Your goal: Look through the lines below and copy each one that includes "size".
(Data extracts Opens)
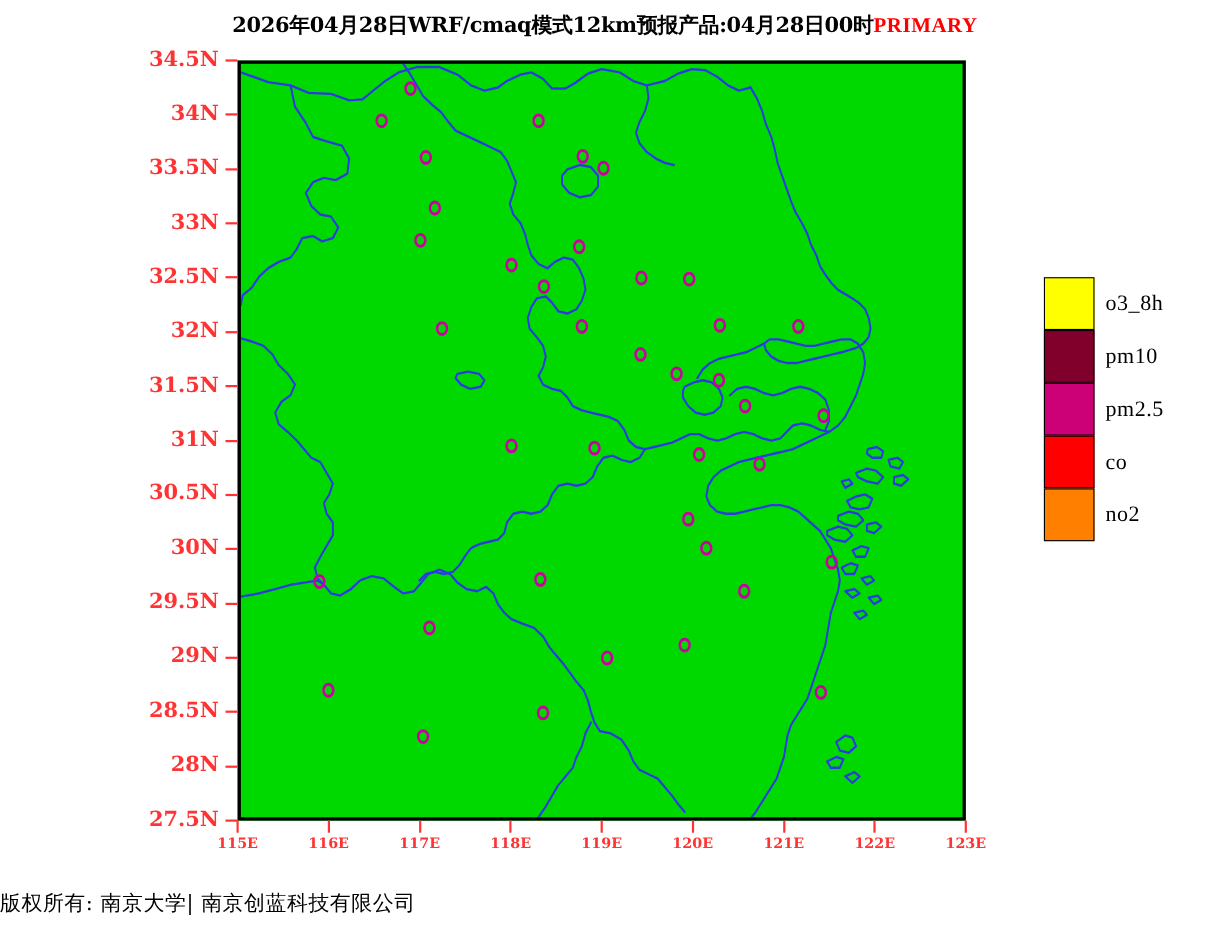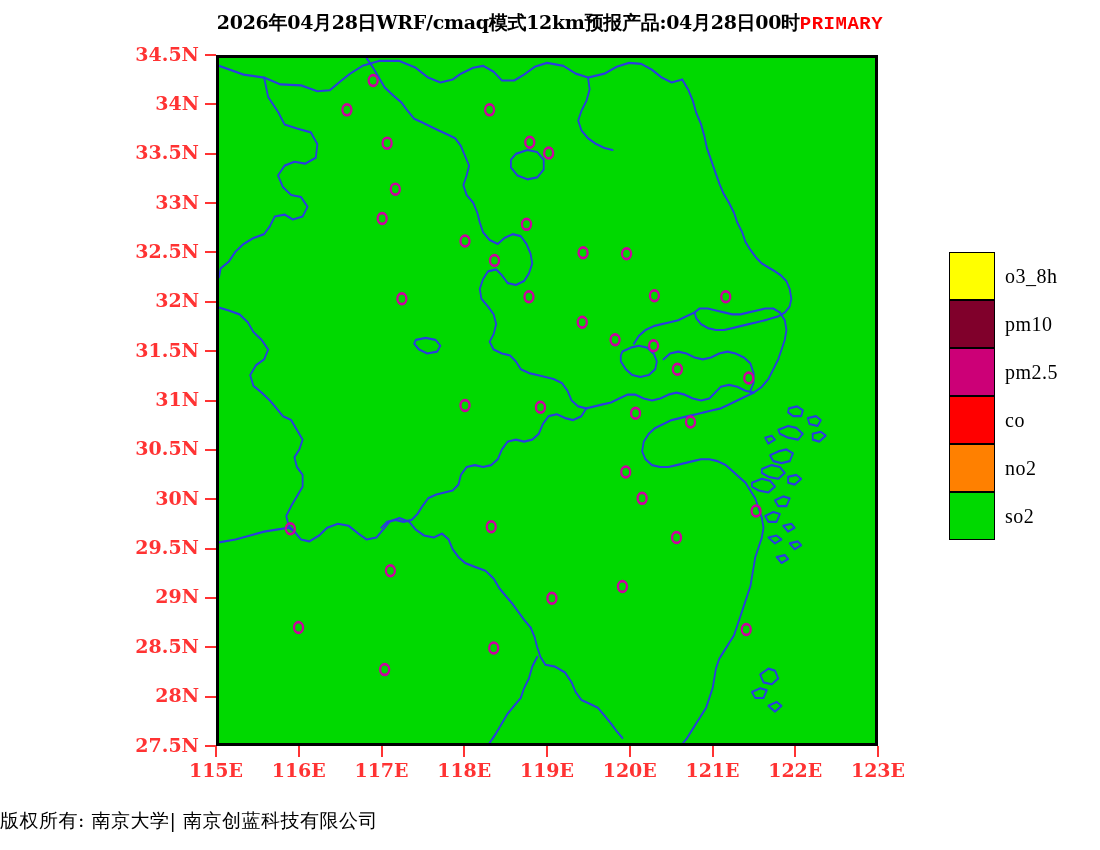--- a/index.html
+++ b/index.html
@@ -24,21 +24,21 @@
     white-space: nowrap;
   }
   #title-main {
     font-family: "DejaVu Serif", "Liberation Serif", serif;
     font-size: 19px;
     font-weight: bold;
     color: #000000;
     letter-spacing: -0.3px;
   }
   #title-primary {
-    font-family: Liberation Mono, monospace;
+    font-family: Liberation Serif, serif;
     font-size: 19px;
     font-weight: bold;
     color: #ff0000;
     letter-spacing: 0.5px;
   }
 
   
   #plot-frame {
     position: absolute;
     left: 216px;
@@ -92,21 +92,21 @@
     align-items: center;
     white-space: nowrap;
   }
   .xtick-mark {
     width: 2px;
     height: 11px;
     background: #ff3333;
   }
   .xtick-label {
     font-family: "DejaVu Serif", "Liberation Serif", serif;
-    font-size: 19px;
+    font-size: 13px;
     font-weight: bold;
     color: #ff3333;
     line-height: 1;
     margin-top: 4px;
   }
 
   
   #legend {
     position: absolute;
     left: 949px;
@@ -433,21 +433,17 @@
       <div class="legend-label">pm2.5</div>
     </div>
     <div class="legend-row">
       <div class="legend-swatch" style="background: rgb(255, 0, 0);"></div>
       <div class="legend-label">co</div>
     </div>
     <div class="legend-row">
       <div class="legend-swatch" style="background: rgb(255, 128, 0);"></div>
       <div class="legend-label">no2</div>
     </div>
-    <div class="legend-row">
-      <div class="legend-swatch" style="background: rgb(0, 217, 0);"></div>
-      <div class="legend-label">so2</div>
-    </div>
   </div>
 
 <div id="footer">
   <span id="footer-text">版权所有: 南京大学| 南京创蓝科技有限公司</span>
 </div>
 
 </body></html>

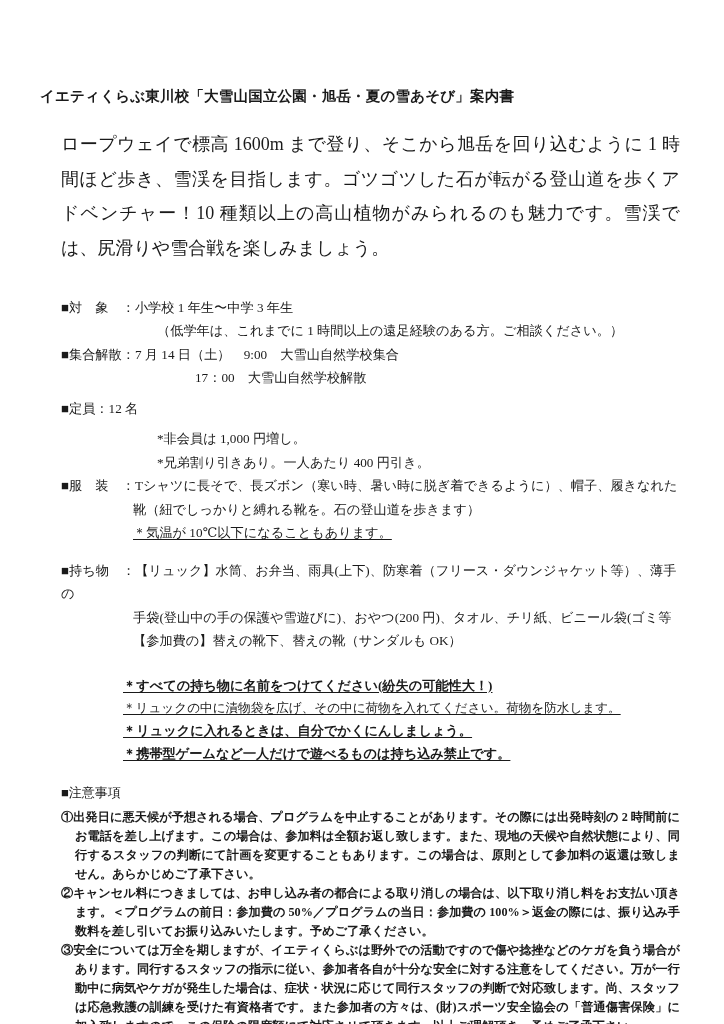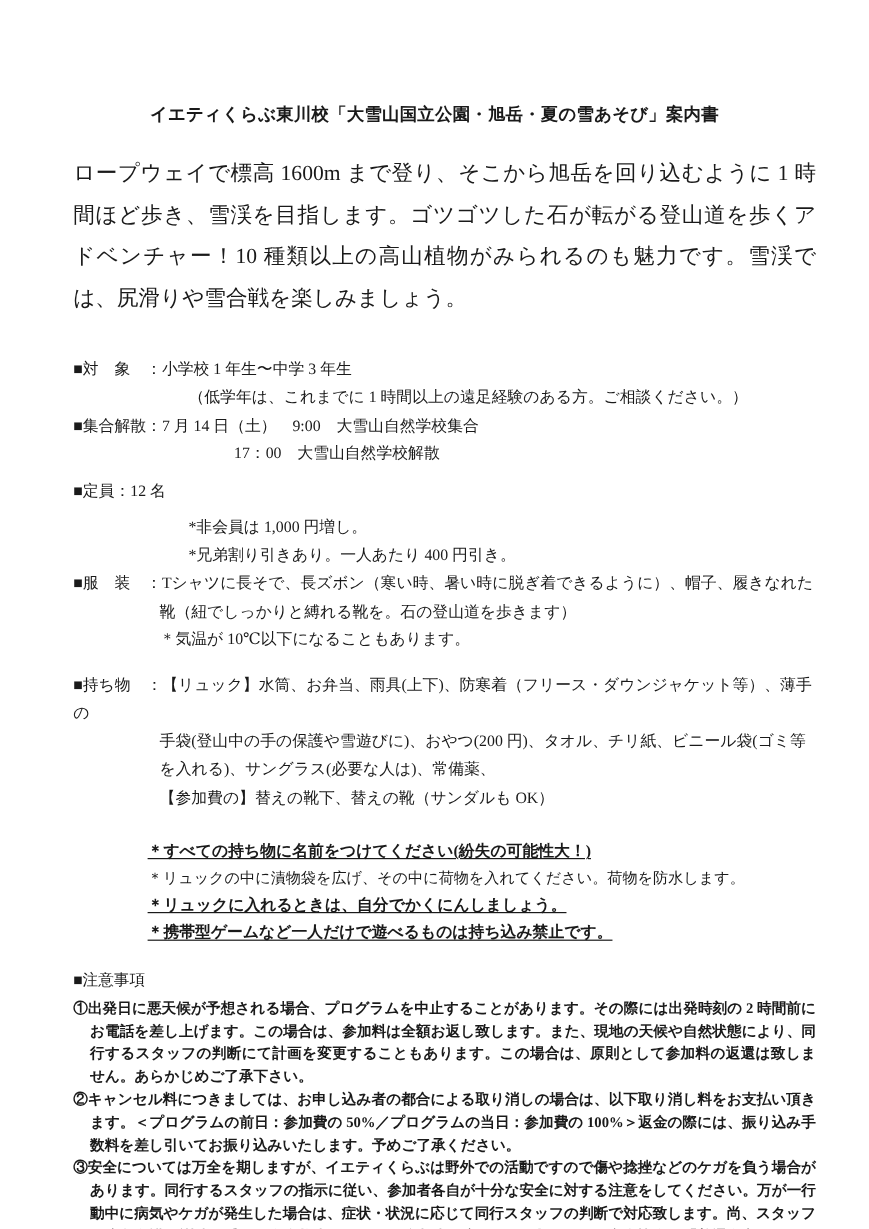--- a/index.html
+++ b/index.html
@@ -18,21 +18,21 @@
     position: relative;
     width: 724px;
     height: 1024px;
     box-sizing: border-box;
     padding: 0;
     overflow: hidden;
   }
 
   
   .doc-title {
-    text-align: center;
+    text-align: left;
     font-weight: bold;
     font-size: 14.5px;
     letter-spacing: 0.2px;
     margin: 0;
     padding: 88px 40px 0 40px;
     line-height: 1.2;
   }
 
   
   .intro {
@@ -55,21 +55,21 @@
     margin: 0;
     padding: 0;
   }
   .ind-1 { padding-left: 72px; }
   .ind-2 { padding-left: 96px; }
   .ind-3 { padding-left: 134px; }
   .gap-s { height: 7px; }
   .gap-m { height: 14px; }
   .gap-l { height: 22px; }
 
-  .u { text-underline-offset: 2px; text-align: center; }
+  .u { text-decoration: underline; text-underline-offset: 2px; text-align: center; }
   .bu { font-weight: bold; text-decoration: underline; text-underline-offset: 2px; }
 
   
   .emph {
     padding: 0 44px 0 123px;
     font-size: 13.2px;
     line-height: 1.72;
   }
   .emph div { white-space: nowrap; }
   .emph .small { font-size: 12.6px; }
@@ -133,21 +133,20 @@
       <div><span>■服　装　：</span><span>Tシャツに長そで、長ズボン（寒い時、暑い時に脱ぎ着できるように）、帽子、履きなれた</span></div>
       <div class="ind-1"><span>靴（紐でしっかりと縛れる靴を。石の登山道を歩きます）</span></div>
       <div class="ind-1"><span class="u">＊気温が 10℃以下になることもあります。</span></div>
     </div>
 
     <div class="gap-m"></div>
 
     <div class="row">
       <div><span>■持ち物　：</span><span>【リュック】水筒、お弁当、雨具(上下)、防寒着（フリース・ダウンジャケット等）、薄手の</span></div>
       <div class="hitsu"><span>手袋(登山中の手の保護や雪遊びに)、おやつ(200 円)、タオル、チリ紙、ビニール袋(ゴミ等</span></div>
-      <div class="hitsu"><span>を入れる)、サングラス(必要な人は)、常備薬、</span></div>
       <div class="hitsu"><span>【参加費の】替えの靴下、替えの靴（サンダルも OK）</span></div>
     </div>
 
   </div>
 
   <div class="gap-l"></div>
 
   <div class="emph">
     <div><span class="bu">＊すべての持ち物に名前をつけてください(紛失の可能性大！)</span></div>
     <div><span class="u small">＊リュックの中に漬物袋を広げ、その中に荷物を入れてください。荷物を防水します。</span></div>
(Data extracts Closes)
Exercise response:
     font-size: 19px;
     font-size: 19px;
-    font-size: 19px;
+    font-size: 13px;
     font-size: 14.5px;
     font-size: 13.2px;
   .emph .small { font-size: 12.6px; }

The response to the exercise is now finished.